EXERCISE REQUIREMENTS:
Below are several entries. Transcribe exactly those lines that fall from the one with "(593, 401) none" through the one with "[564,568,704,584] failing simultaneously", end lines included.

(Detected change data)
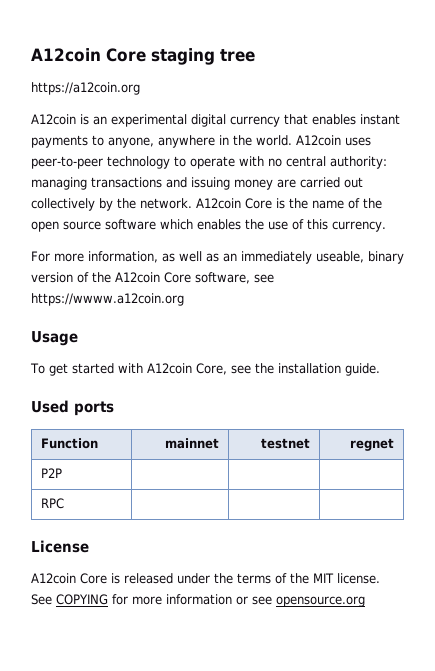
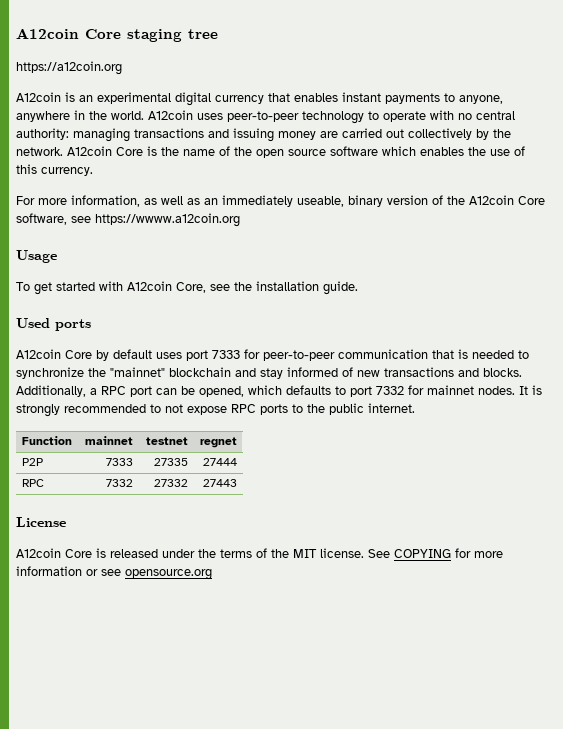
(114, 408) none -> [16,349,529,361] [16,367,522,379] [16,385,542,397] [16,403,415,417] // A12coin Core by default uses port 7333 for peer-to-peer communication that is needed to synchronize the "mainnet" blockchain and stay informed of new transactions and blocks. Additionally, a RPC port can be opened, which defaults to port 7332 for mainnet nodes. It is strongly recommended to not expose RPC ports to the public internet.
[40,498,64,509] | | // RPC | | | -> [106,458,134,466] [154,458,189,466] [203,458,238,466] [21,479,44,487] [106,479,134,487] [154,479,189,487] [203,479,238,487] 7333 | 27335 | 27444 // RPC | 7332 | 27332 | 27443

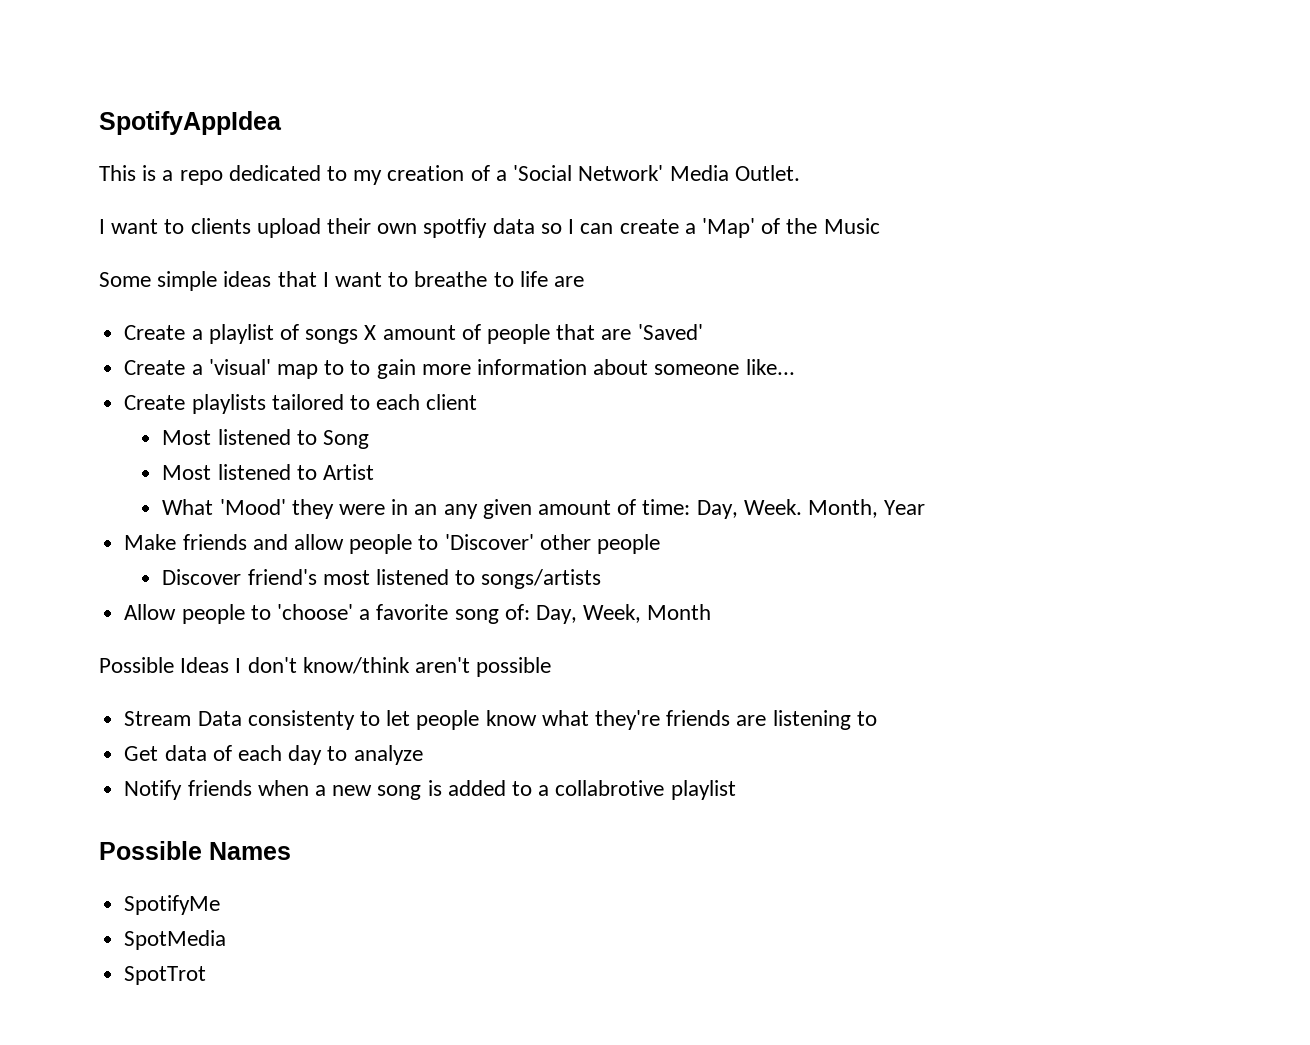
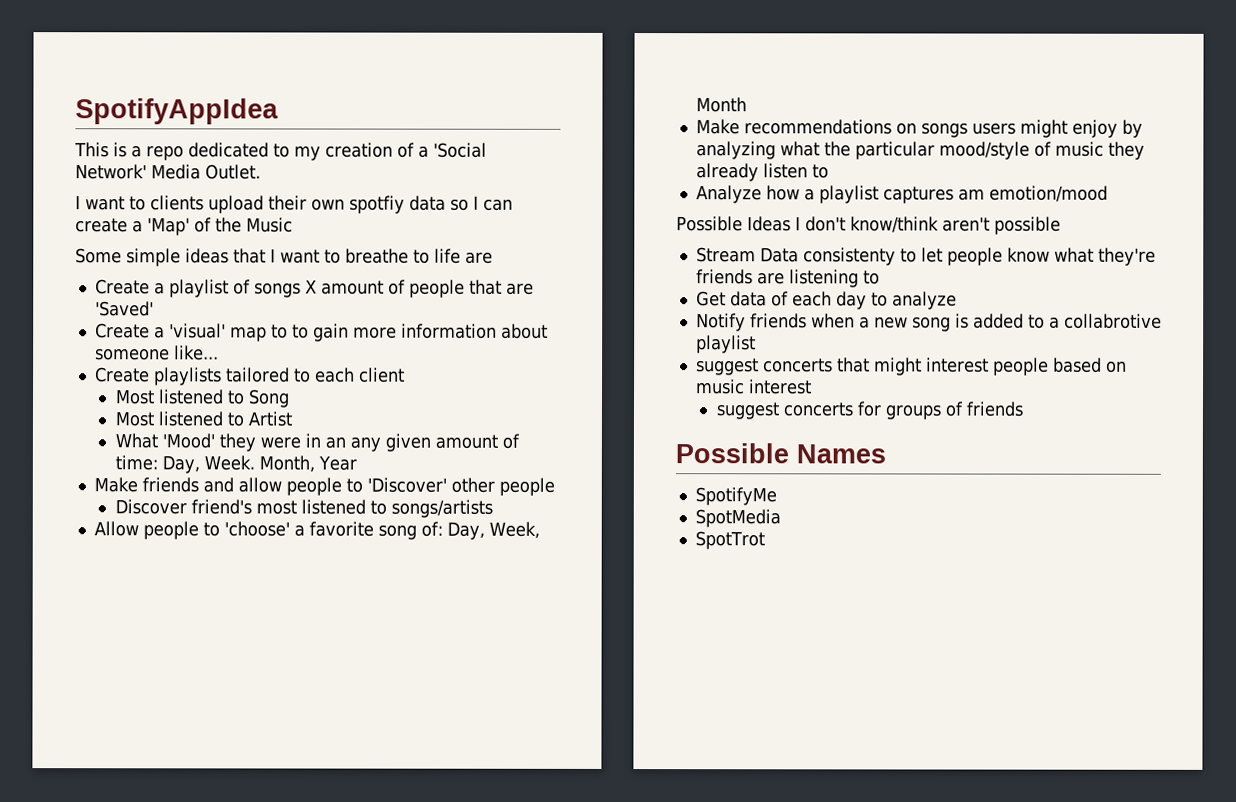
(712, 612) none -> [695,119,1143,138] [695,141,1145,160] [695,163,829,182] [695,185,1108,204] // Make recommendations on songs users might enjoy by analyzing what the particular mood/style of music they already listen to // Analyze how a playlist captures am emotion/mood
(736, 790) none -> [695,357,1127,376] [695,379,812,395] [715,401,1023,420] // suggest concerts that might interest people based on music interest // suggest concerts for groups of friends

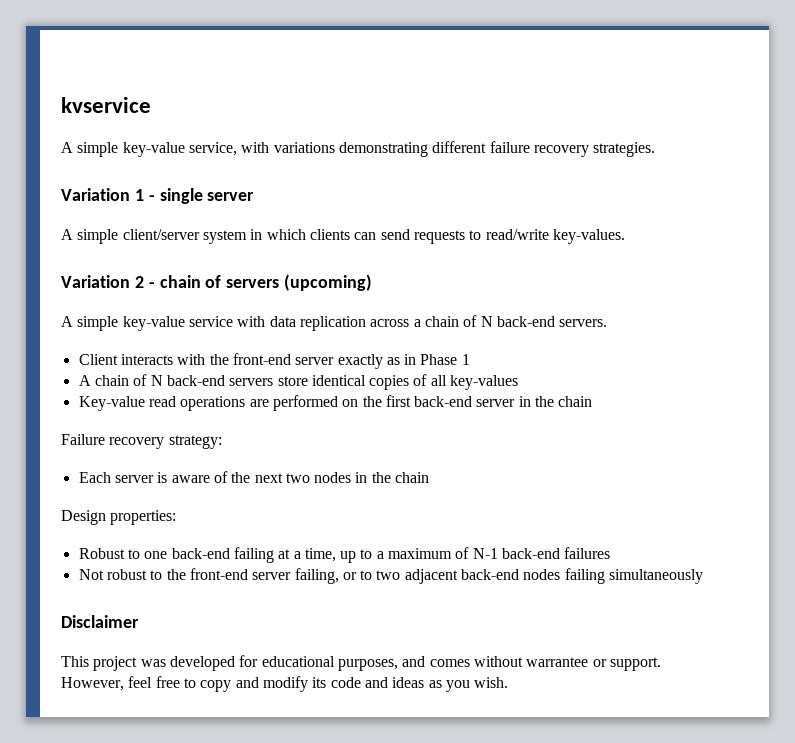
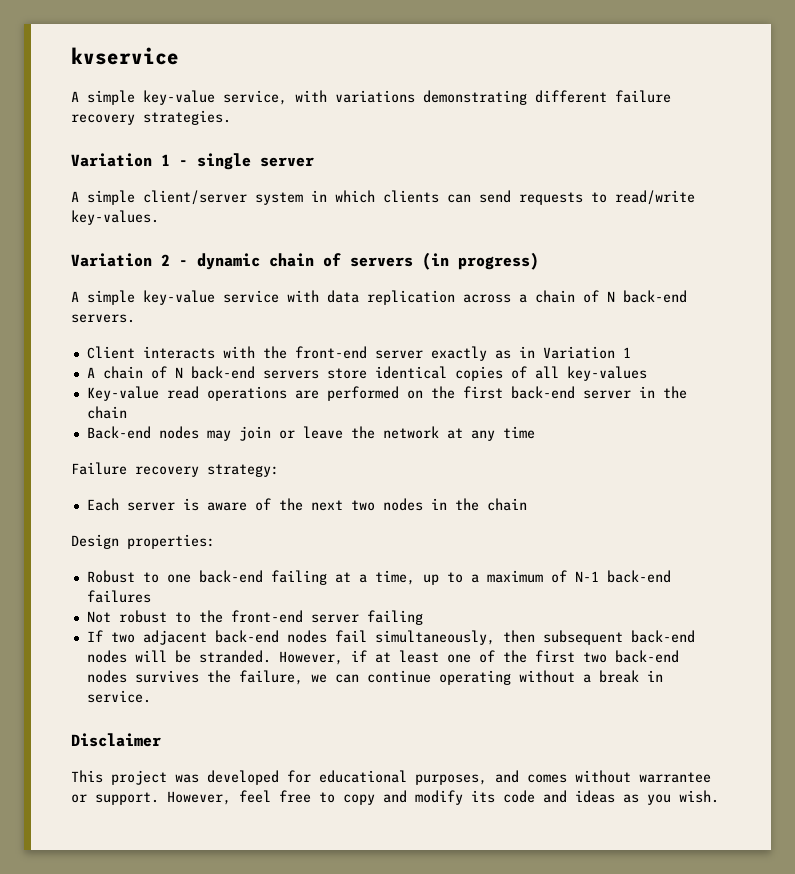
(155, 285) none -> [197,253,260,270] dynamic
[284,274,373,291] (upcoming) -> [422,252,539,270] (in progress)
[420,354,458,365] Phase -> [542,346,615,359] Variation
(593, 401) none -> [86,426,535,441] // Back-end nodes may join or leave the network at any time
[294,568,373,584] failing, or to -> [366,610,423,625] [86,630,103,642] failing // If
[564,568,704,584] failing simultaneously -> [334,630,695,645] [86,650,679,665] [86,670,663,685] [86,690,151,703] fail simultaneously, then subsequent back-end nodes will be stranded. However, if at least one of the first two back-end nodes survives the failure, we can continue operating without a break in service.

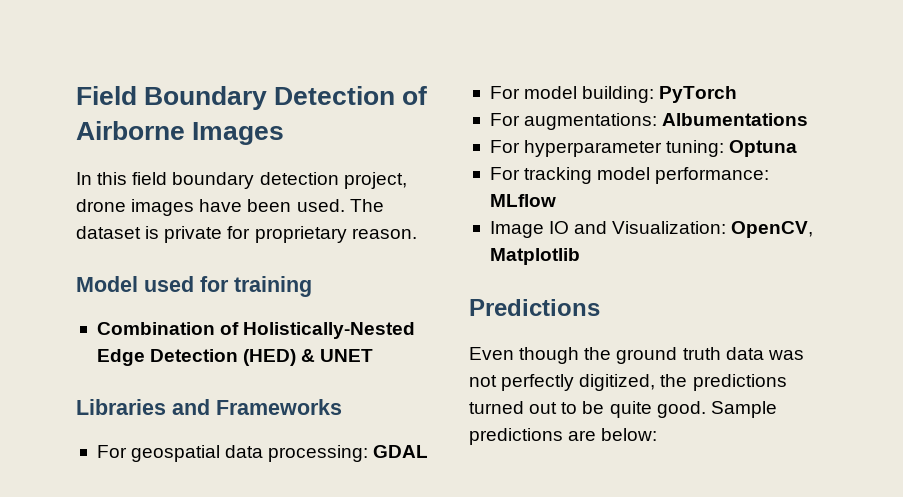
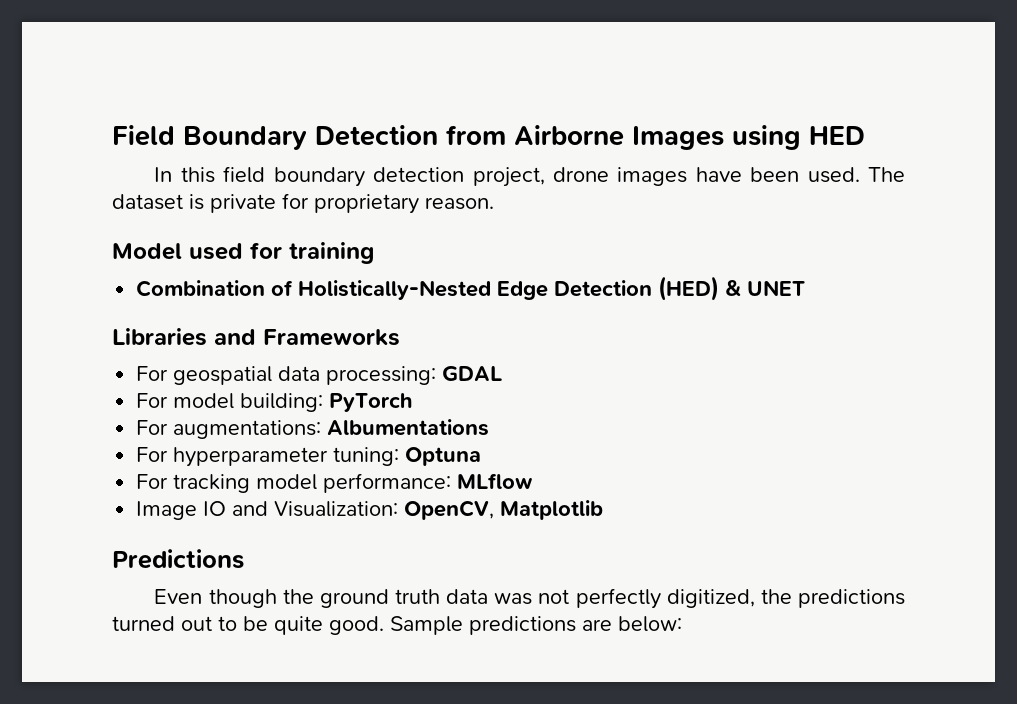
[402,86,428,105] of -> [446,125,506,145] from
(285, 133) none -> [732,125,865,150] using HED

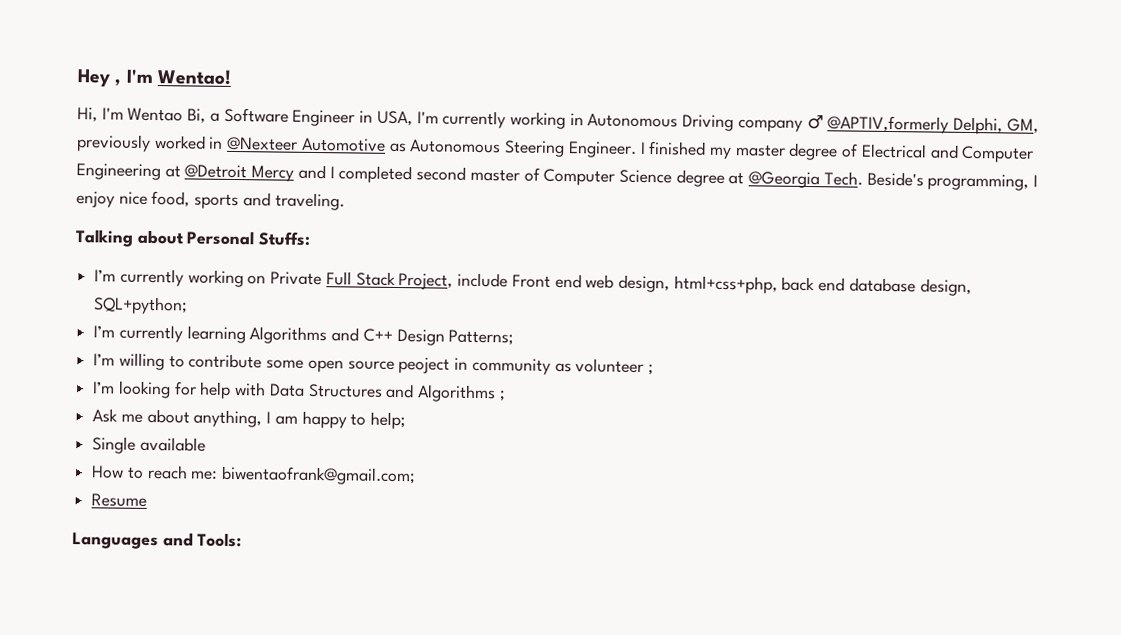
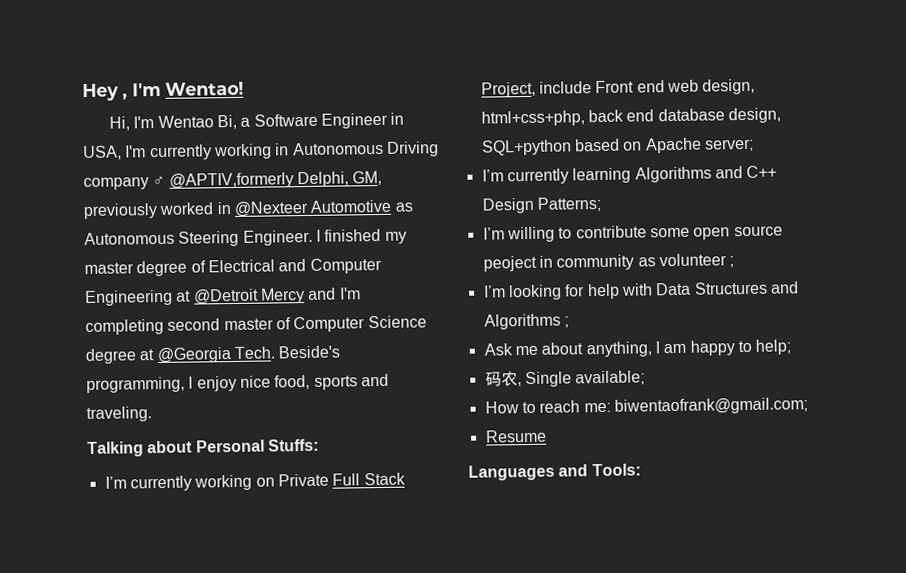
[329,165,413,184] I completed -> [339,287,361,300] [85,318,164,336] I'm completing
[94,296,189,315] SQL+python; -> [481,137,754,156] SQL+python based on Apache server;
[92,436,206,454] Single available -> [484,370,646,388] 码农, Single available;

ANSWER FOR THIS EXERCISE:
(593, 401) none -> [86,426,535,441] // Back-end nodes may join or leave the network at any time
[294,568,373,584] failing, or to -> [366,610,423,625] [86,630,103,642] failing // If
[564,568,704,584] failing simultaneously -> [334,630,695,645] [86,650,679,665] [86,670,663,685] [86,690,151,703] fail simultaneously, then subsequent back-end nodes will be stranded. However, if at least one of the first two back-end nodes survives the failure, we can continue operating without a break in service.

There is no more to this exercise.